Récupération des livres de la mediathèque

Intervention de Guichoux Jacques lors du conseil municipal du 10-04-2019

Monsieur le maire, chers collègues, mesdames et messieurs,

Notre collègue adjointe, Vanessa Dumas, vient de nous présenter clairement les raisons et modalités de la nécessaire opération, dite de désherbage, que doivent régulièrement pratiquer toutes les médiathèques et donc, celles de notre ville.

Cette pratique est effectivement indispensable une gestion optimale (en termes d’attractivité, de pertinence) des fonds proposés.

Pour l’avoir pratiqué lorsque nous étions aux responsabilités, nous approuvons bien évidemment le dispositif de vente proposé et les montants de 1€ et 5€ envisagés, en espérant un franc succès au futur BiblipoSouk et en pensant à celles et ceux aux moyens financiers contraints qui pourront acquérir grâce à ces prix des livres, des bandes dessinées, des CD.

Cependant, votre solution relative à l’enlèvement des supports invendus nous surprend, nous stupéfie…

Madame Dumas, vous m’avez presque mis en colère !…

Pourquoi avez-vous fait appel à la SAS (Société par Actions Simplifiée) AMMAREAL, basée à Grigny dans l’Essonne et dont la base logistique est située à Trégueux dans les Côtes d’Armor ?

Je souhaiterai savoir comment un tel choix a pu être effectué ? Y a-t-il eu une forme de consultation de prestataires potentiels ? Y a-t-il eu un bilan comparatif des solutions possibles ?

Car, il y avait une autre solution qui me permet de rappeler la citation bien connue « Pourquoi aller chercher ailleurs ce que l’on a chez soi ».

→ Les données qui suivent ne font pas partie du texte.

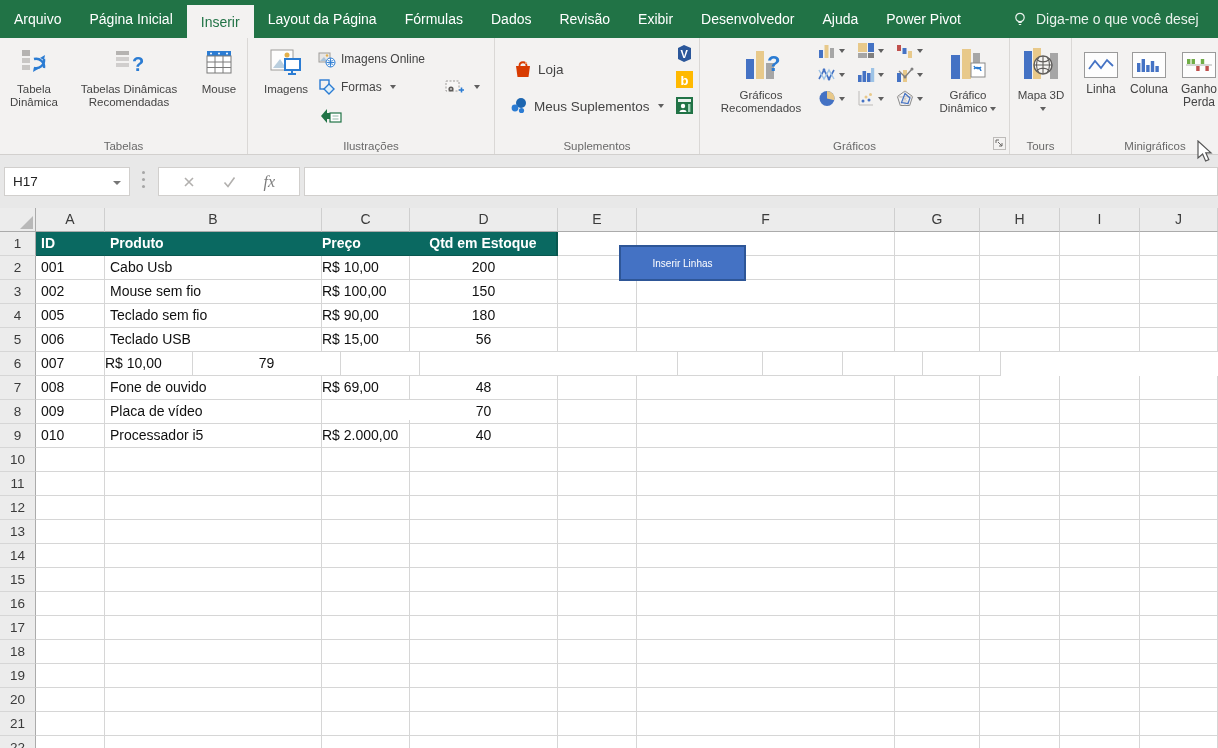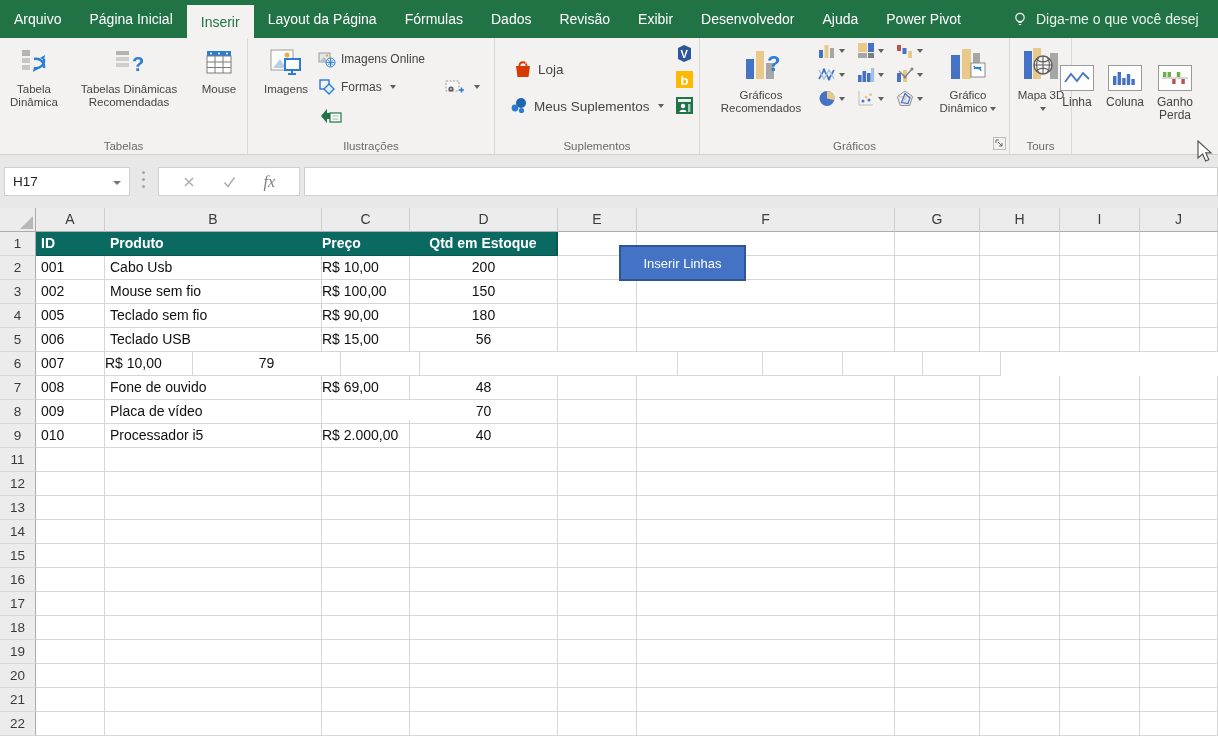"Linha" div.rgroup { left: 1048px -> 1072px; margin-top: 13px -> none }
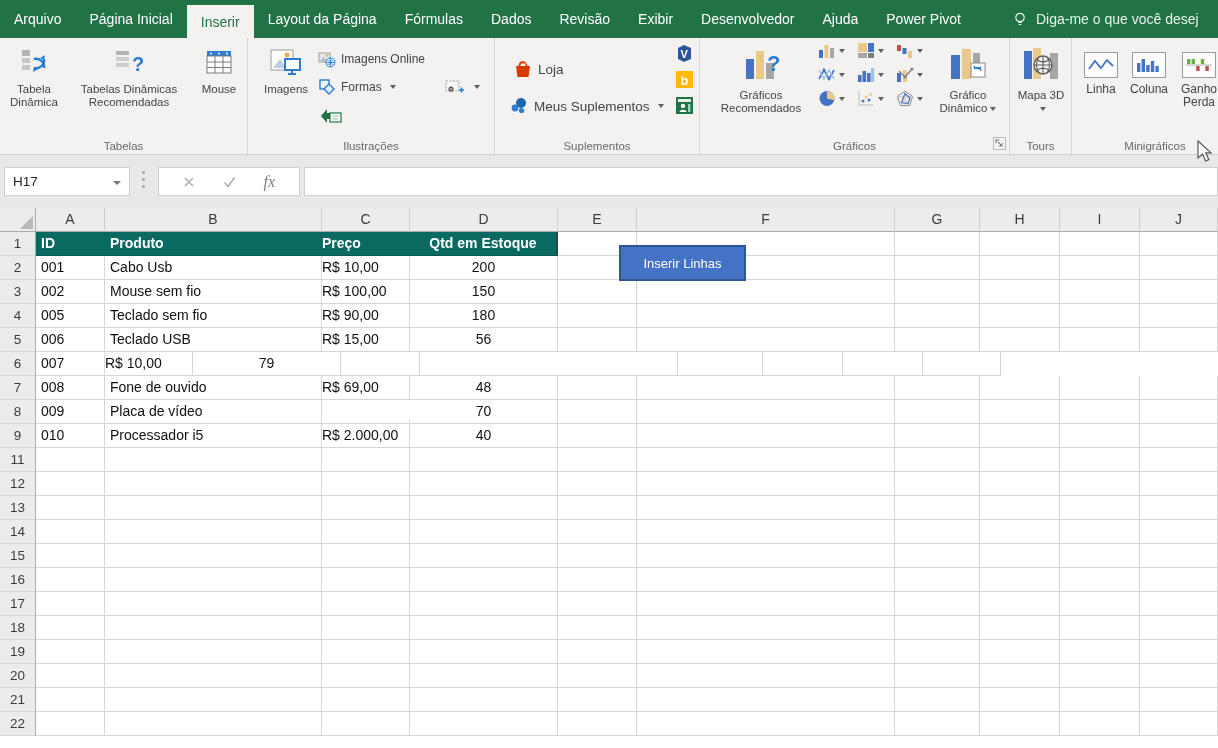"Inserir Linhas" .insert-btn { font-size: 13px -> 10px }
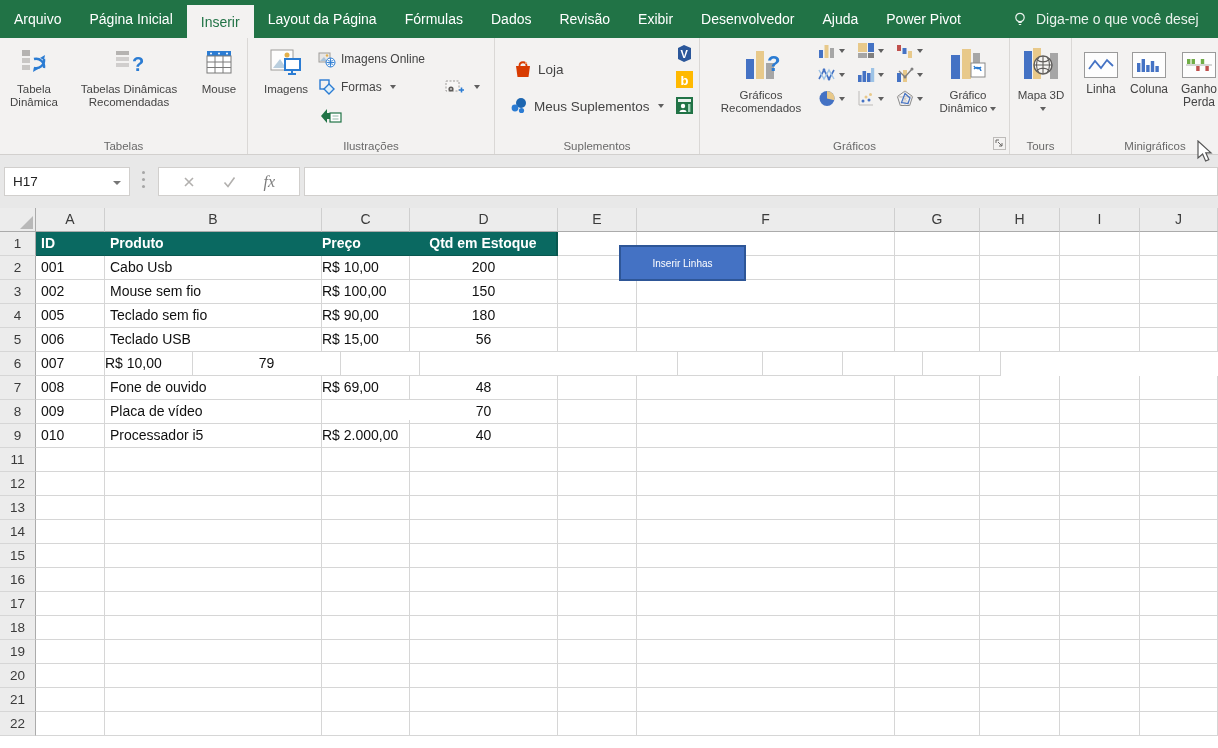"10" div.grow { html: none -> <div> <div>10</div> <div></div> <div></div> <div></div> <div></div> <div></div> <div></div> <div></div> <div></div> <div></div> <div></div> </div> }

Je veux citer Le Livre Vert, une E.I., entreprise d’insertion, basée dans notre Métropole, à Bordeaux-Bacalan, au pied du pont d’Aquitaine. C’est un acteur identifié et reconnu dans l’ESS (l’économie sociale et solidaire) et aussi dans l’économie circulaire. Le Livre Vert est une véritable structure d’insertion, reconnu par l’état via la DIRECT, embauchant des personnes en grande difficulté sociale, éloignées de l’emploi avec à la clé un vrai parcours professionnel comportant des objectifs, un accompagnement, de la formation et le retour à l’emploi.

Le Livre Vert est un acteur logistique développant à Bordeaux-Claveau sur près de 1 000 m2 une plateforme intégralement dédiée aux livres collectés sur la métropole et même au-delà. Il existe des points de dépôts dans plusieurs médiathèques de l’agglomération et même dans les déchetteries comme ici à Touban.

Le Livre Vert a été en 2016 lauréat du premier appel à projet en ESS de Bordeaux-Métropole obtenant ainsi une subvention annuelle de 3 000€ pendant 3 années et a bénéficié toujours de Bordeaux-Métropole, en 2018 d’une subvention d’investissement de 15 000€ pour aménager ses locaux.  Monsieur le maire et mes deux collègues élus métropolitains doivent s’en souvenir. Au total 24 000€ de la Métropole!

Des soutiens financiers du Département ont aussi été attribués à cet E.I. mise en valeur dans un récent article du journal du Conseil Départemental.

Cette entreprise en 2018, c’est 800 000 livres collectés, 240 tonnes recyclées, 15 emplois dont 8 en insertion, 100 000 revendus.

Quant à la SAS AMMAREAL, permettez-moi de le dire, il y a mieux comme modèle d’insertion sociale ! Les 5% reversés aux associations caritatives ne seraient-ils pas défiscalisés ? Notre ville a-t-elle vraiment besoin du reversement de 10% par article qui seraient vendus ?

Par ailleurs, l’impact sur l’environnement des transports de St Médard en Jalles vers les Côtes d’Armor (ou vers l’Essonne) doit être pris en considération. La solution envisagée n’est pas très vertueuse en ce domaine.

Sincèrement, je pense que vous n’avez pas choisi la meilleure solution. Cela dénote une méconnaissance très regrettable des potentialités de l’économie sociale et solidaire locale.

Je demande solennellement à Monsieur le maire de bien vouloir retirer cette délibération qui peut attendre notre prochaine réunion du conseil municipal afin que le dossier soit réétudié et qu’une comparaison approfondie soit faite entre les solutions d’enlèvement.

Dans le cas contraire, nous serions contraints de voter contre cette délibération, même si nous soutenons sans réserve la vente à 1€ et 5€ des documents retirés des catalogues.